50% of foetal growth occurs in the last three months of pregnancy. In addition to rapid foetal growth, the uterus, placenta and surrounding foetal fluids must also increase in size during this time.

It is important that pregnant animals receive adequate energy, protein, vitamins, and minerals to assist with this growth ensuring live healthy births and a quick return to normal cycling by the cow afterwards.

You can provide this by feeding 30-35 kg good quality silage daily along with a suitable dry cow mineral, low in calcium to avoid the onset of milk fever at calving but high in other minerals and vitamins like selenium and vitamin E, which are necessary for the pregnant animal and reduce things like afterbirth retention.

  1. Prepare facilities                                                                                 

Clean out calving and disinfection, but also carry out repairs to floors and gates carried out in good time.
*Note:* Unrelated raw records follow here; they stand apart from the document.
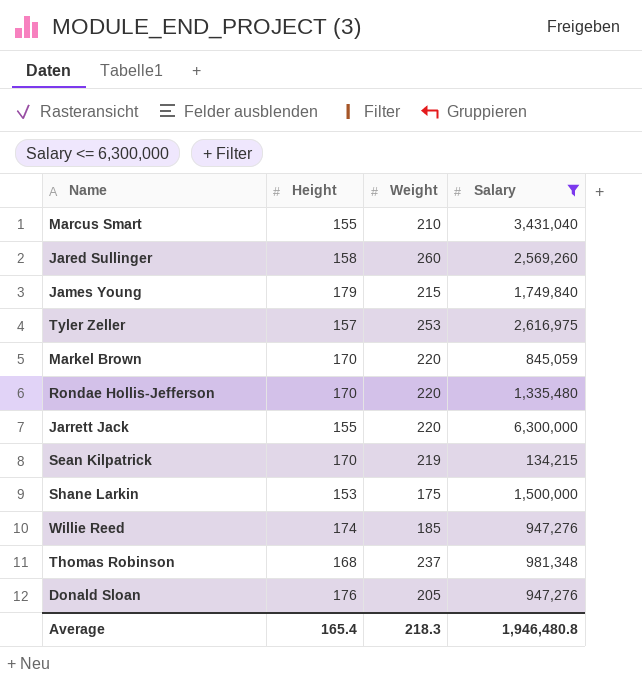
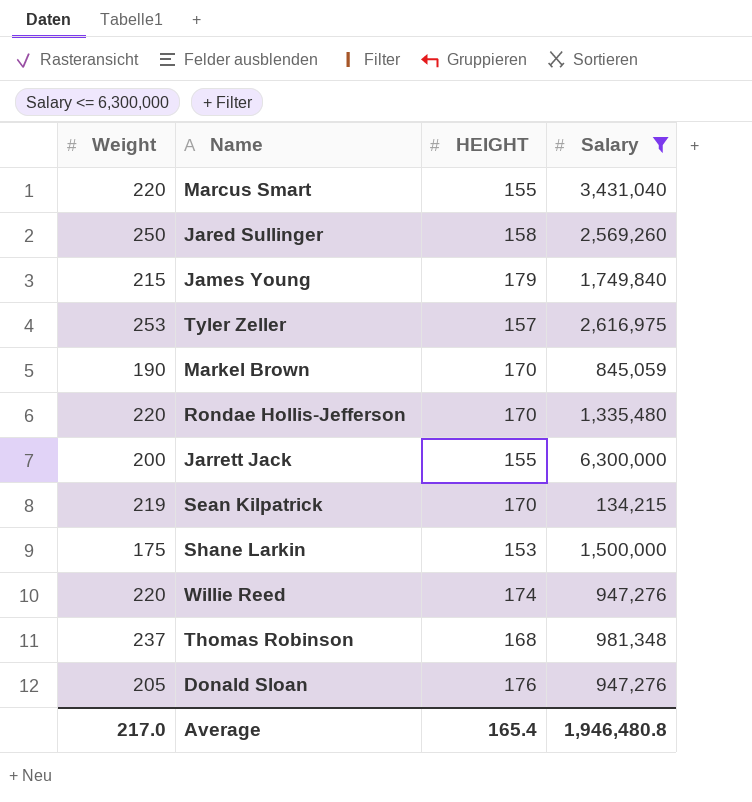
column Weight | position: 3 -> 1
column name: Height -> HEIGHT
Marcus Smart | Weight: 210 -> 220
Jared Sullinger | Weight: 260 -> 250
Markel Brown | Weight: 220 -> 190
Jarrett Jack | Weight: 220 -> 200
Willie Reed | Weight: 185 -> 220
Average | Weight: 218.3 -> 217.0

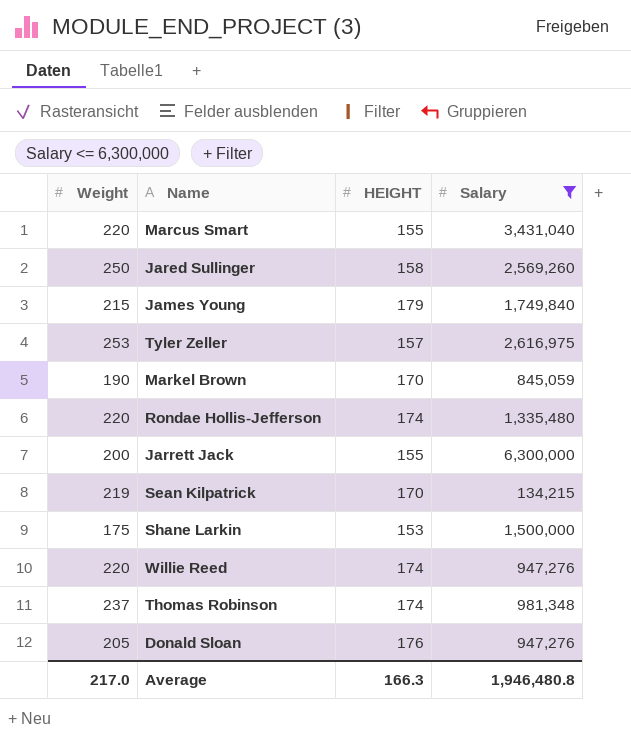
Rondae Hollis-Jefferson | HEIGHT: 170 -> 174
Thomas Robinson | HEIGHT: 168 -> 174
Average | HEIGHT: 165.4 -> 166.3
If you have not got enough straw bedding, you should set to task and purchase it or an alternative like woodchip or rubber mats.
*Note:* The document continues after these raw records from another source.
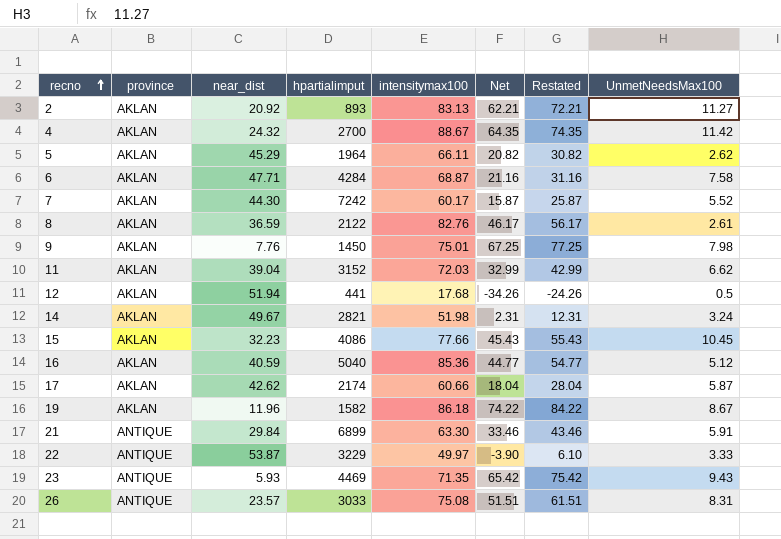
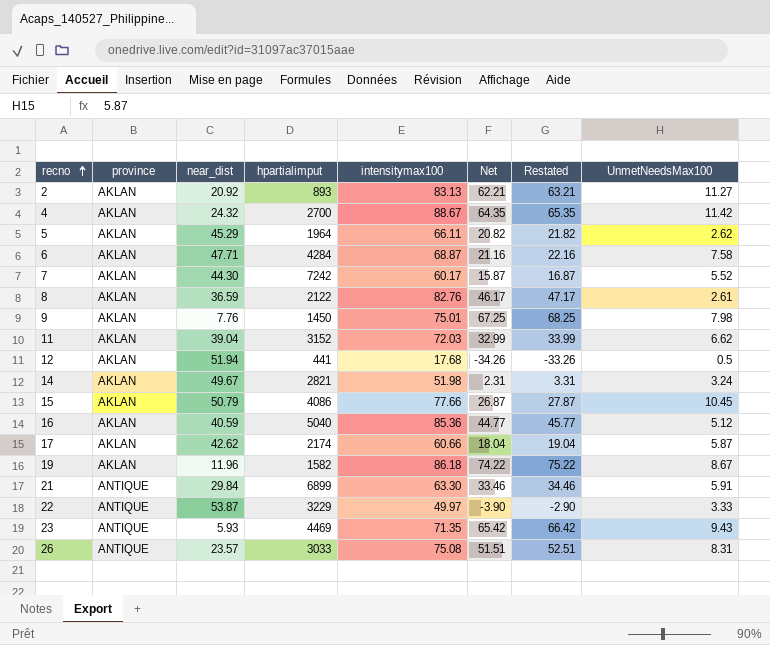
column Restated | formula: [Net] + 10 -> [Net] + 1
15 | near_dist: 32.23 -> 50.79
15 | Net: 45.43 -> 26.87

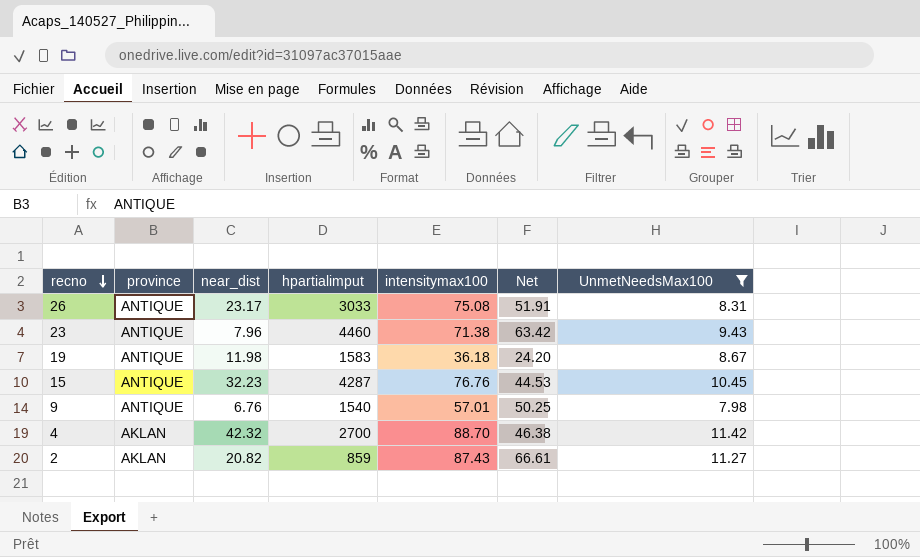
filter: none -> UnmetNeedsMax100 >= 7.98
row order: recno ascending -> recno descending
column Restated | formula: [Net] + 1 -> none
26 | near_dist: 23.57 -> 23.17
26 | Net: 51.51 -> 51.91
23 | near_dist: 5.93 -> 7.96
23 | hpartialimput: 4469 -> 4460
23 | intensitymax100: 71.35 -> 71.38
23 | Net: 65.42 -> 63.42
19 | province: AKLAN -> ANTIQUE
19 | near_dist: 11.96 -> 11.98
19 | hpartialimput: 1582 -> 1583
19 | intensitymax100: 86.18 -> 36.18
19 | Net: 74.22 -> 24.20
15 | province: AKLAN -> ANTIQUE
15 | near_dist: 50.79 -> 32.23
15 | hpartialimput: 4086 -> 4287
15 | intensitymax100: 77.66 -> 76.76
15 | Net: 26.87 -> 44.53
9 | province: AKLAN -> ANTIQUE
9 | near_dist: 7.76 -> 6.76
9 | hpartialimput: 1450 -> 1540
9 | intensitymax100: 75.01 -> 57.01
9 | Net: 67.25 -> 50.25
4 | near_dist: 24.32 -> 42.32
4 | intensitymax100: 88.67 -> 88.70
4 | Net: 64.35 -> 46.38
2 | near_dist: 20.92 -> 20.82
2 | hpartialimput: 893 -> 859
2 | intensitymax100: 83.13 -> 87.43
2 | Net: 62.21 -> 66.61

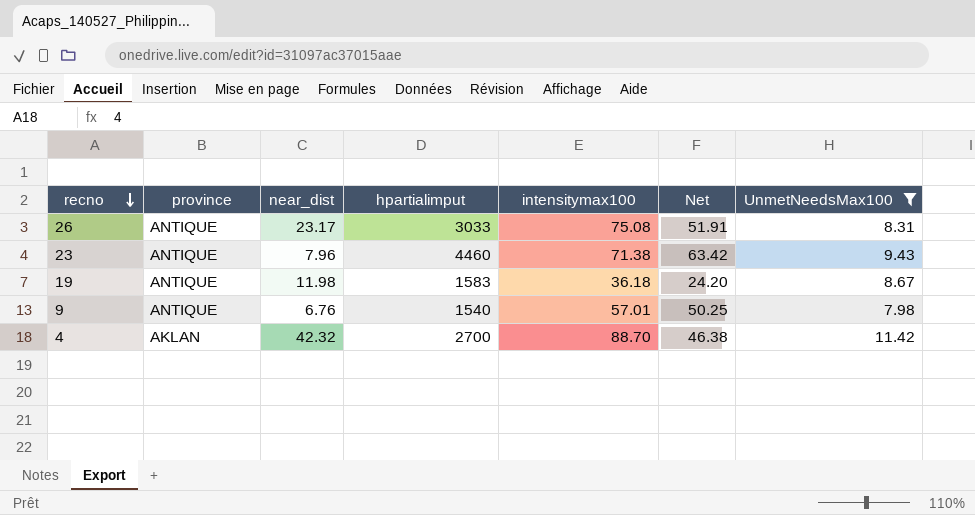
row 15: ANTIQUE | 32.23 | 4287 | 76.76 | 44.53 | 10.45 -> none
row 2: AKLAN | 20.82 | 859 | 87.43 | 66.61 | 11.27 -> none

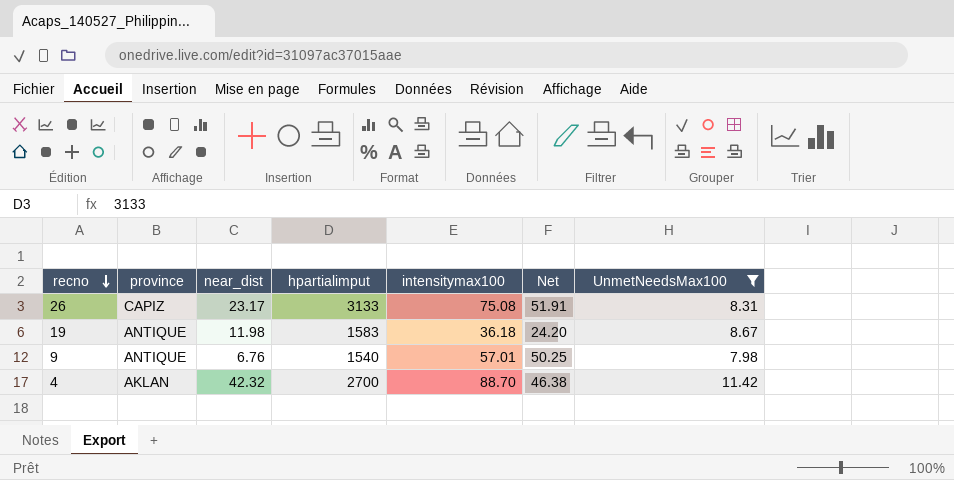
row 23: ANTIQUE | 7.96 | 4460 | 71.38 | 63.42 | 9.43 -> none
26 | province: ANTIQUE -> CAPIZ
26 | hpartialimput: 3033 -> 3133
Calves born onto wet slippery floors waste a lot of valuable energy trying to stand up and often miss out on getting enough valuable, lifesaving colostrum within the first 4-5 hours (10% of body weight-3-6 litres).

Perhaps, this is the year you should invest in a good calving gate. They are invaluable. The cow or heifer can be provided with assistance calmly and safely, with much less stress and effort required by farmer and beast.

  1. Prepare equipment                                                                                    

Do you need to replace calving ropes? Is it time for a new halter? Iodine or blue spray for the navels is a must; a bottle of lubricating gel for use in a tight calving and long arm calving gloves to check what is going on would be handy to have. Do not forget the flutter valve and a fresh bottle of calcium.

  1. Learn from experience                                                                                   

Take some time to think about what went well, and not so well, during last year’s calving season and decide what you will do differently this year.

If you are a newcomer to the activity, it might be best to go online, check out a few videos or purchase a good practical veterinary book. Ask a good neighbour.

Most importantly, when it comes to health and safety, remember never to take unnecessary risks.

  1. Help                                                                                                                      

Have you got help lined up if it is needed? Make sure it’s reliable and, if needs be, experienced.

  1. Veterinary practitioner                                                                                  

Last but not least, make sure that you have your veterinary practice number stored on your phone in case of a difficult calving or emergency.

Remember that the cost of veterinary assistance will be much less than the impact of a dead calf.